The highlight: Phi 3.5 mini, MoE and vision with 128K context, multilingual & MIT license! 🔥
The MoE beats Gemini flash and the Vision model is competitive with GPT4o.
Some quick notes on the models and they atleast look good on benchmarks:
- Beats Llama3.1 8B and Mistral 7B and competitive with Mistral NeMo 12B
- Multilingual model and Tokenizer with 32K vocab
- Trained on 3.4T tokens
- Used 512 H100s to train (10 days)
MoE with 16x3.8B (6.6B active - 2 experts)
- Beats Gemini flash
- 128K context, Multilingual and same tokenizer (32K vocab)
- Trained on 4.9T tokens -Used 512H100s to train (23 days)
- Beats GPT4o on averaged benchmarks
- Trained on 500B tokens
- Used 256 A100 to train (6 days) -Specialised in TextVQA + ScienceVQA
The star of the show for me atleast is the Phi-3.5 Mini, it looks like decently sized model which would make it easy to fine-tune for specific tasks.
Alright, enough of about the models, let’s try to see if we can run this model on your Mac/Windows/Linux device.
There are multiple ways to run a model on-device - you can use, transformers, llama.cpp, MLC, ONNXRuntime and bunch others.
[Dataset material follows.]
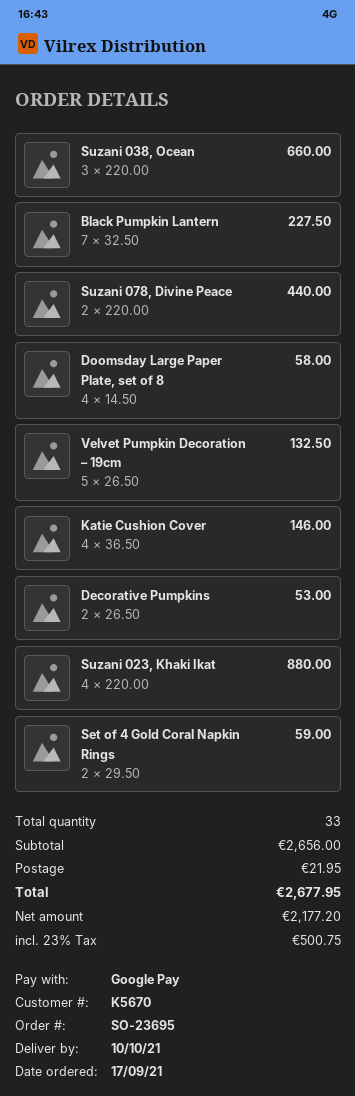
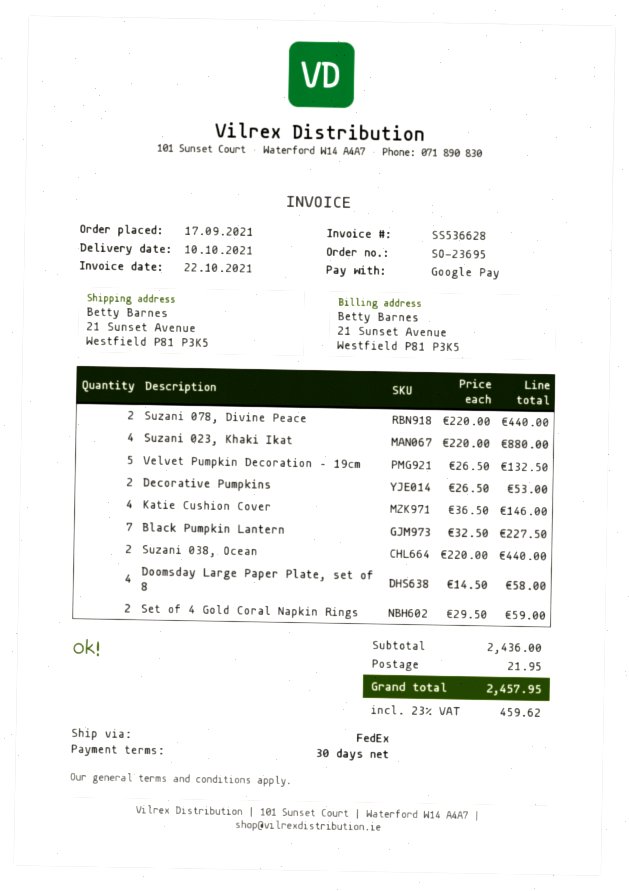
Suzani 038, Ocean: 3 x 220.00 = 660.00 -> 2 x 220.00 = 440.00
subtotal: 2656.00 -> 2436.00
tax: 23% = 500.75 -> 23% = 459.62
total: 2677.95 -> 2457.95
One of the easiest ways however is to use llama.cpp, once setup - it just works across pretty much all well-known model architectures.
Step 1: Setup llama.cpp
On a mac, you can install llama.cpp using homebrew:
brew install llama.cpp
On a Windows/ Linux device, you can follow the instructions on the llama.cpp Docs)
For example, a typical build command for CUDA enabled device looks like this:
git clone https://github.com/ggerganov/llama.cpp && \
cd llama.cpp && \
make GGML_CUDA=1 LLAMA_CURL=1
There are plenty other permutations and combinations so feel free to look at those on the linked docs above.
Step 2: Run inference with Phi3.5
To be able to run a LLM on-device all you need is to find the model on the hub and simply point the llama.cpp’s built binaries to it. There are over 30,000 quantized llama.cpp models on the Hub. For our use-case we’ll use the lmstudio-community/Phi-3.5-mini-instruct-GGUF repo by the good folks at lm-studio.
llama-cli --hf-repo lmstudio-community/Phi-3.5-mini-instruct-GGUF \
\
--hf-file Phi-3.5-mini-instruct-Q6_K.gguf "The meaning to life and the universe is" -c 8192 -p
Step 3: Use it for your own tasks
That’s the fun bit, once the model is loaded, you can do whatever you want, at the touch of your terminal.
Go on and try out some of your own prompts, and see how it works. There’s myriads of options you can use whilst playing with the model, check out the llama.cpp docs for more details.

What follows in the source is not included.